> **Your objective**
Nothing but the lines below from the one that contains "- These steps" through the one that contains "build for a" should be retyped, exactly and including both ends. Do not include pictures.

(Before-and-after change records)
########

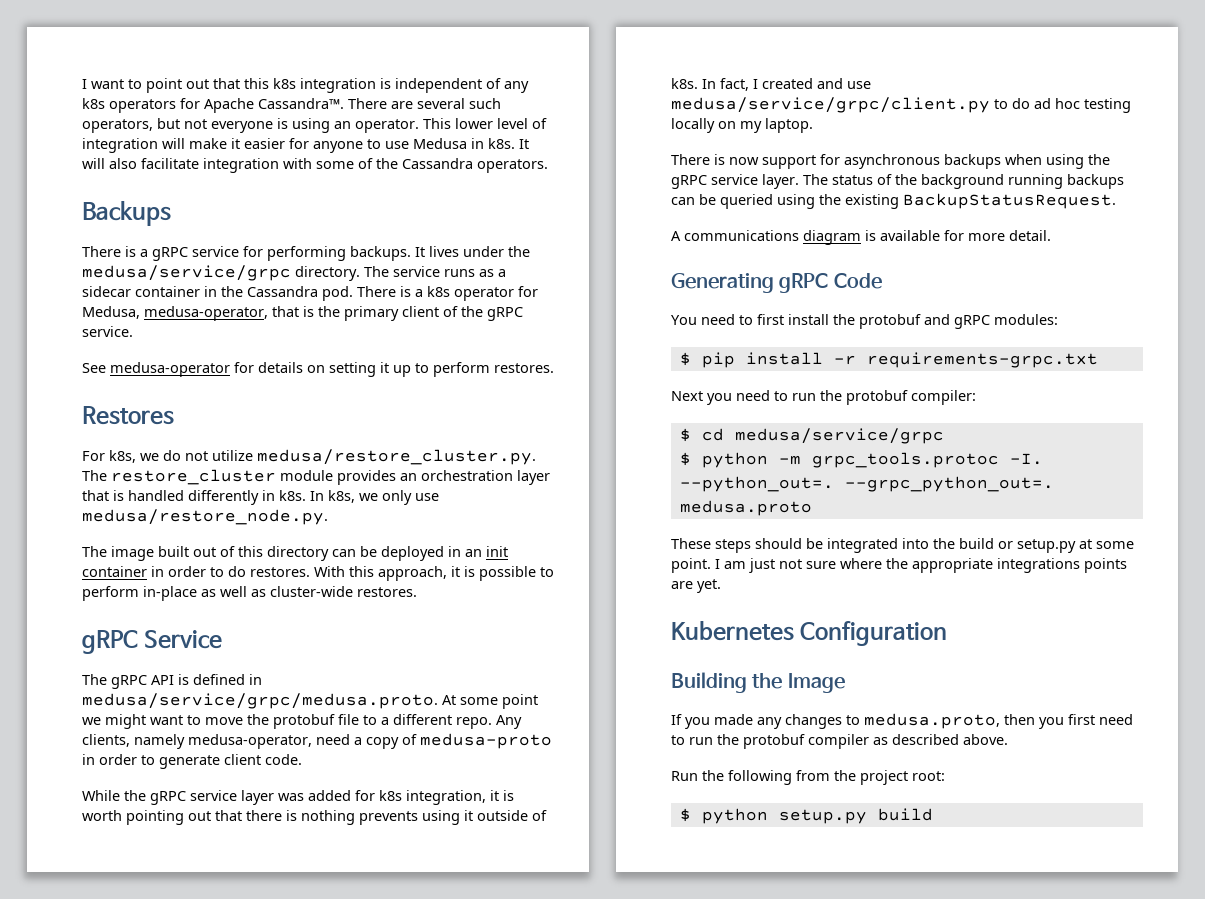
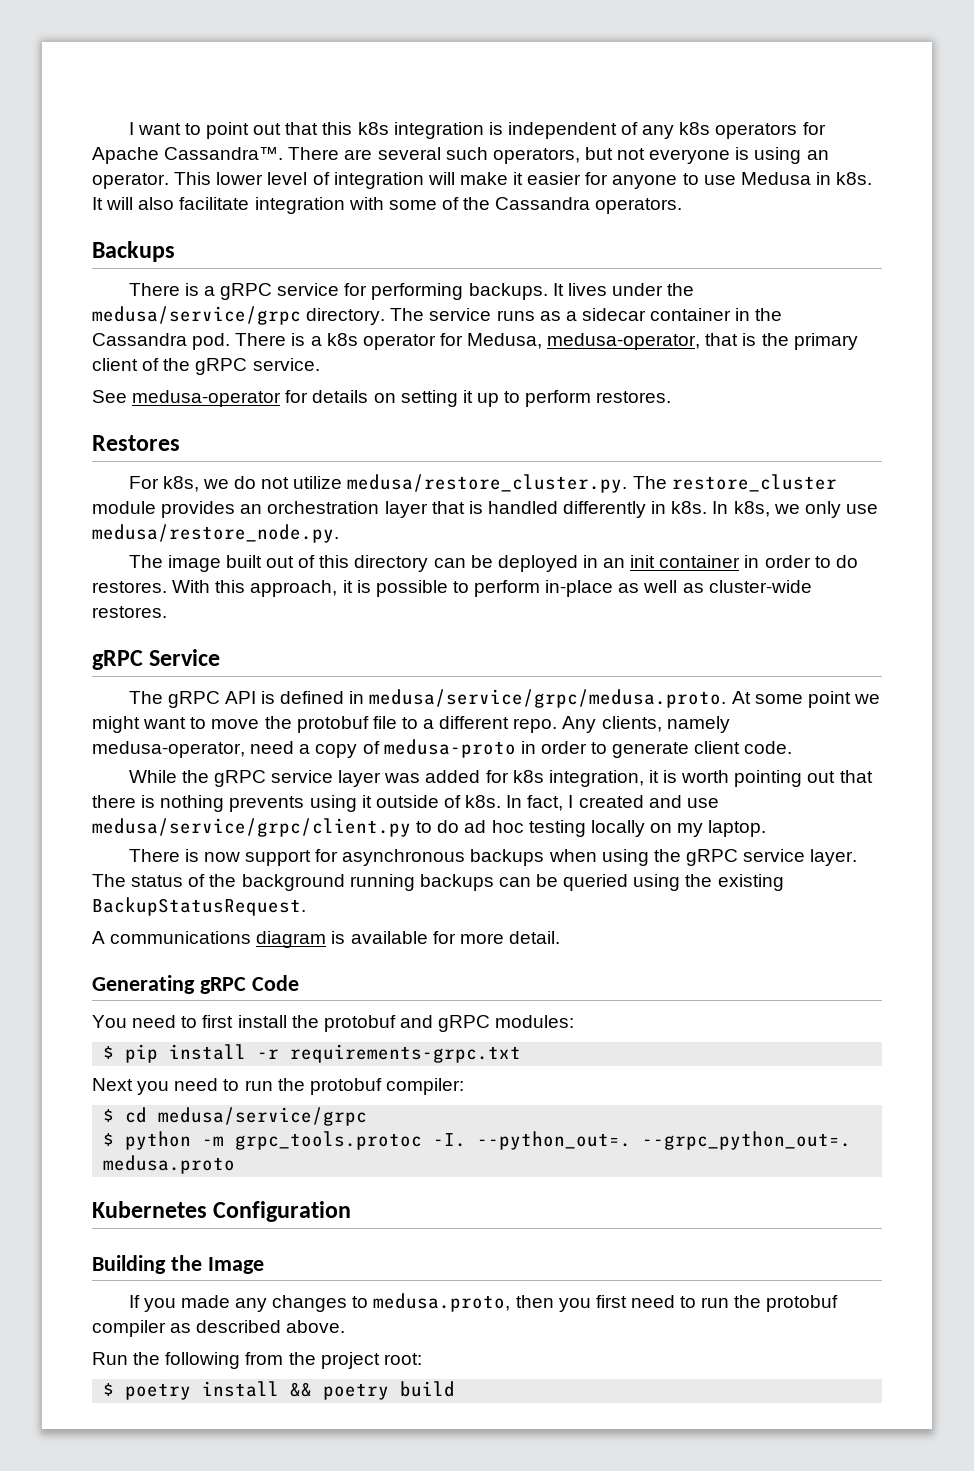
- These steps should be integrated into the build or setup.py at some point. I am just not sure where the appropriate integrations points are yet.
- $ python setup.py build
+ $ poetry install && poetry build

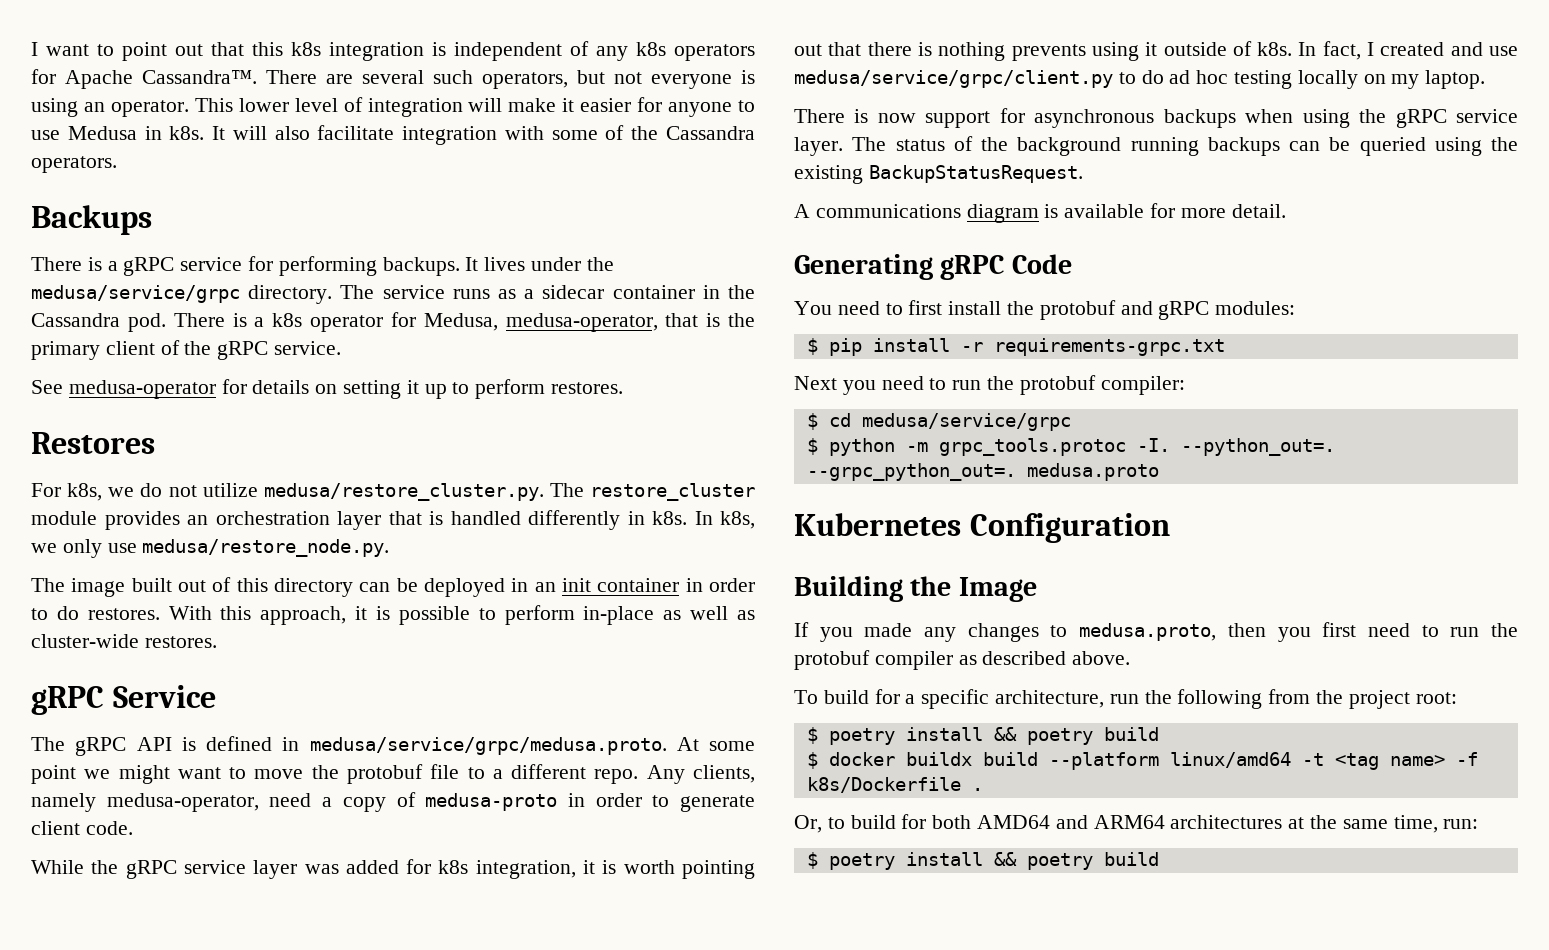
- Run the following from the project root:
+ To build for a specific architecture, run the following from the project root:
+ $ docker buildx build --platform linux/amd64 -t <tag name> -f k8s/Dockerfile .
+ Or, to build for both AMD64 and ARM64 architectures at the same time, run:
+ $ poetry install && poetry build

########

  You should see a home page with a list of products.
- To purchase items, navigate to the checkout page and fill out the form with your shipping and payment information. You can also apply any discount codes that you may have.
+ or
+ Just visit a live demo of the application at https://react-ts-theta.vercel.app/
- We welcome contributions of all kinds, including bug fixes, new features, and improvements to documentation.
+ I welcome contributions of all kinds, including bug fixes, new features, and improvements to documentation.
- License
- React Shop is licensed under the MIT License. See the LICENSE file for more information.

########

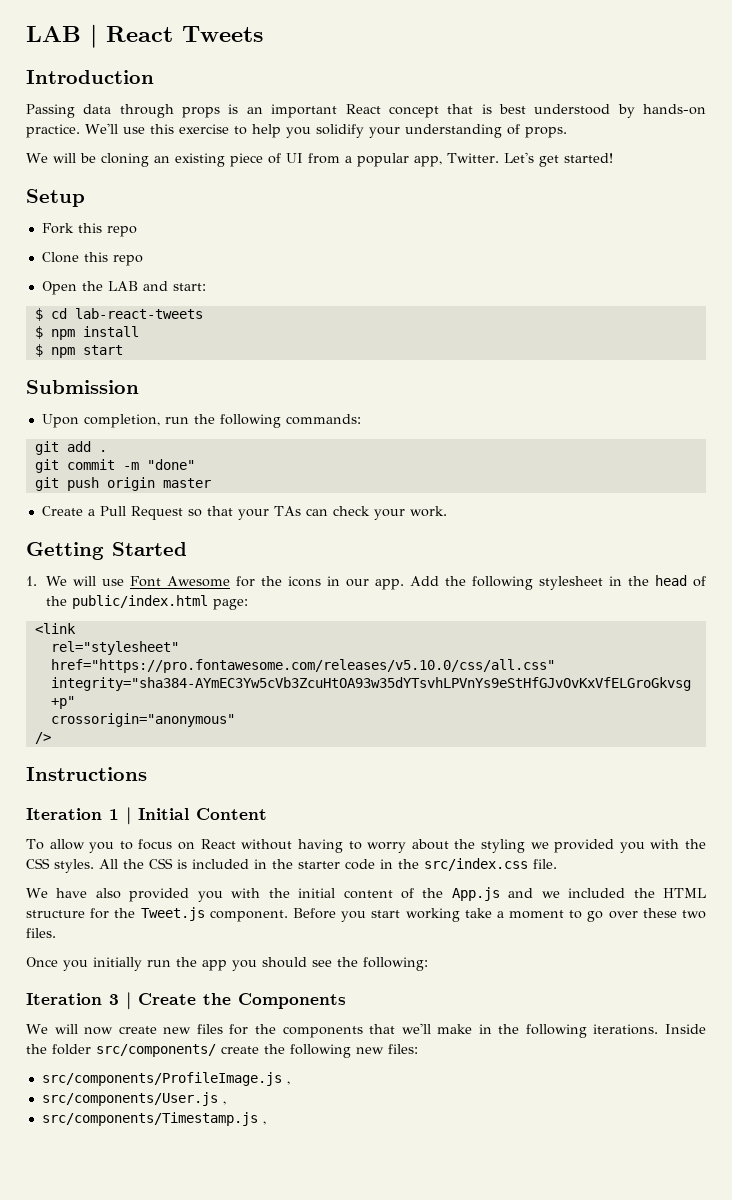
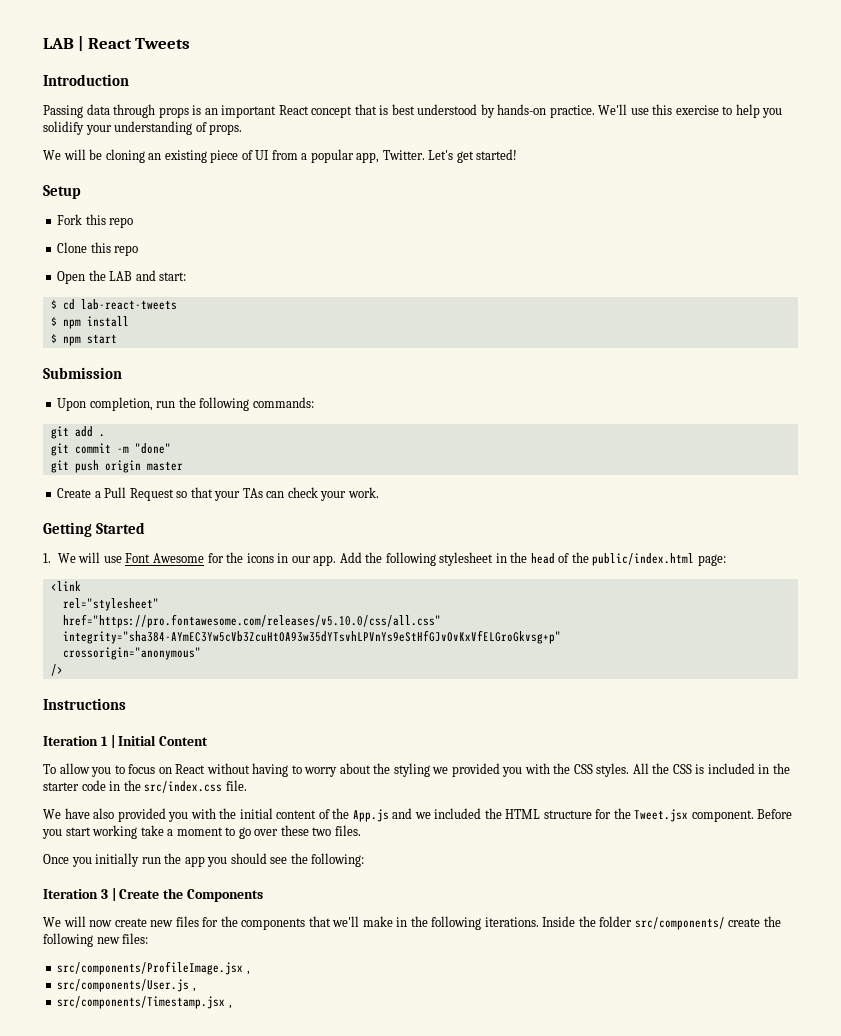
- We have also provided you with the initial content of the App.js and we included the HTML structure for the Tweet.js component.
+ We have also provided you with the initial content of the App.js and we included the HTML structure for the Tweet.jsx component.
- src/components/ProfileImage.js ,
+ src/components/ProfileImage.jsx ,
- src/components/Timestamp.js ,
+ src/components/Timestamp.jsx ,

########

> **Written response**
- These steps should be integrated into the build or setup.py at some point. I am just not sure where the appropriate integrations points are yet.
- $ python setup.py build
+ $ poetry install && poetry build

- Run the following from the project root:
+ To build for a specific architecture, run the following from the project root:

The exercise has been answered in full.